(REQUIRED ACTION) Without including any picture, copy the entries that follow word for word.

[[ MATERIAL PROVIDED open ]]

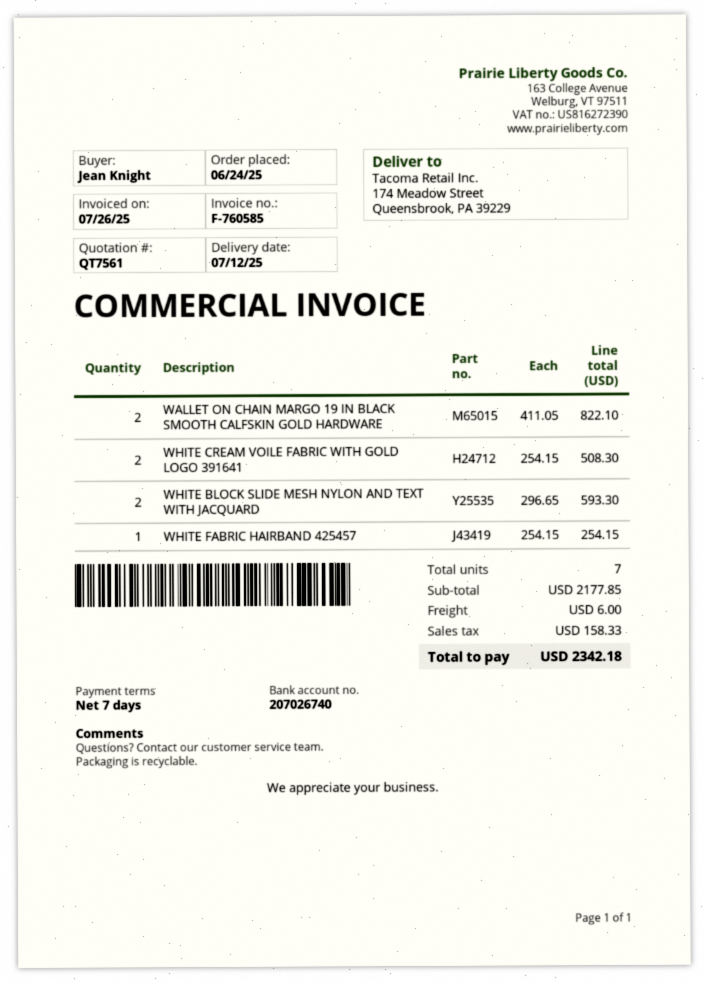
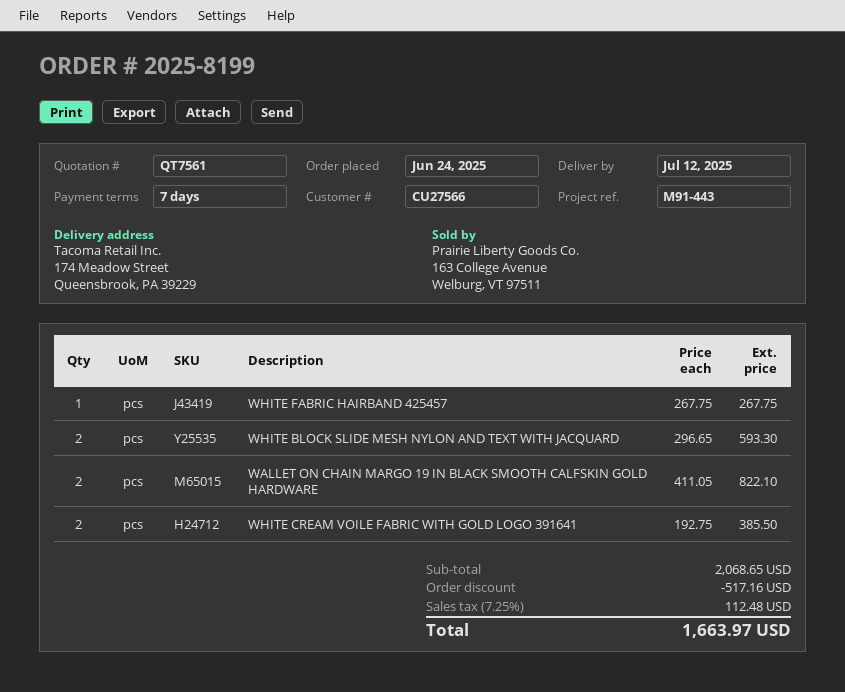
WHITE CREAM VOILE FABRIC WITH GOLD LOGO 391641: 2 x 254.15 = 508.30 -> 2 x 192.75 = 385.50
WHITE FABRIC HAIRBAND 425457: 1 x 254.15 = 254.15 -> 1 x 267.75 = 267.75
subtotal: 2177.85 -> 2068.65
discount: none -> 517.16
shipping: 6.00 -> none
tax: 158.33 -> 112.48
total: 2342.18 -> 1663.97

[[ MATERIAL PROVIDED closed ]]

(ANSWER BOX)
WHITE CREAM VOILE FABRIC WITH GOLD LOGO 391641: 2 x 254.15 = 508.30 -> 2 x 192.75 = 385.50
WHITE FABRIC HAIRBAND 425457: 1 x 254.15 = 254.15 -> 1 x 267.75 = 267.75
subtotal: 2177.85 -> 2068.65
discount: none -> 517.16
shipping: 6.00 -> none
tax: 158.33 -> 112.48
total: 2342.18 -> 1663.97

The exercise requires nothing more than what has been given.